Collection entries:
- - -
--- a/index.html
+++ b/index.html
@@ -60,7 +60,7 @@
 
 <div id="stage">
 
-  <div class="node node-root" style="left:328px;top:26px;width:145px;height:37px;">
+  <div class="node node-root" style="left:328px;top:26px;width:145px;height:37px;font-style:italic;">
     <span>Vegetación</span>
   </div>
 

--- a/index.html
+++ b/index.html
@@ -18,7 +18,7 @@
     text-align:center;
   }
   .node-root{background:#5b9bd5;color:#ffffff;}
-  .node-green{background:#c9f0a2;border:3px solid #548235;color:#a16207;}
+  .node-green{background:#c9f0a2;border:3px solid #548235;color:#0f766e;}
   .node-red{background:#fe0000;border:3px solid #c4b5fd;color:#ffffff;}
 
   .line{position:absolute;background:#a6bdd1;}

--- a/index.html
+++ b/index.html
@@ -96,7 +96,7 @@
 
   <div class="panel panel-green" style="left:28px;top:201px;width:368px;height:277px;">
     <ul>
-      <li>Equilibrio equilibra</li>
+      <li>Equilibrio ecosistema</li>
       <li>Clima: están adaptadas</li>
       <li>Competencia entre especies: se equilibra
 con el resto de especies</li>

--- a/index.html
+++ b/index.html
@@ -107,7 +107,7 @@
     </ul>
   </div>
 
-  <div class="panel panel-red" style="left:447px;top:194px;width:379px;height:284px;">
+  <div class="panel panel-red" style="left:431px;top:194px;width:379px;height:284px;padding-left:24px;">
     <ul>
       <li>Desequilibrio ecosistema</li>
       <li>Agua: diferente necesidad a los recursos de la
- - -
— AIM OF THE EXERCISE —
Reproduce the entries exactly. Every word has to stay the same.

— YOUR SOLUTION —
--- a/index.html
+++ b/index.html
@@ -60,7 +60,7 @@
 
 <div id="stage">
 
-  <div class="node node-root" style="left:328px;top:26px;width:145px;height:37px;">
+  <div class="node node-root" style="left:328px;top:26px;width:145px;height:37px;font-style:italic;">
     <span>Vegetación</span>
   </div>
 

--- a/index.html
+++ b/index.html
@@ -18,7 +18,7 @@
     text-align:center;
   }
   .node-root{background:#5b9bd5;color:#ffffff;}
-  .node-green{background:#c9f0a2;border:3px solid #548235;color:#a16207;}
+  .node-green{background:#c9f0a2;border:3px solid #548235;color:#0f766e;}
   .node-red{background:#fe0000;border:3px solid #c4b5fd;color:#ffffff;}
 
   .line{position:absolute;background:#a6bdd1;}

--- a/index.html
+++ b/index.html
@@ -96,7 +96,7 @@
 
   <div class="panel panel-green" style="left:28px;top:201px;width:368px;height:277px;">
     <ul>
-      <li>Equilibrio equilibra</li>
+      <li>Equilibrio ecosistema</li>
       <li>Clima: están adaptadas</li>
       <li>Competencia entre especies: se equilibra
 con el resto de especies</li>

--- a/index.html
+++ b/index.html
@@ -107,7 +107,7 @@
     </ul>
   </div>
 
-  <div class="panel panel-red" style="left:447px;top:194px;width:379px;height:284px;">
+  <div class="panel panel-red" style="left:431px;top:194px;width:379px;height:284px;padding-left:24px;">
     <ul>
       <li>Desequilibrio ecosistema</li>
       <li>Agua: diferente necesidad a los recursos de la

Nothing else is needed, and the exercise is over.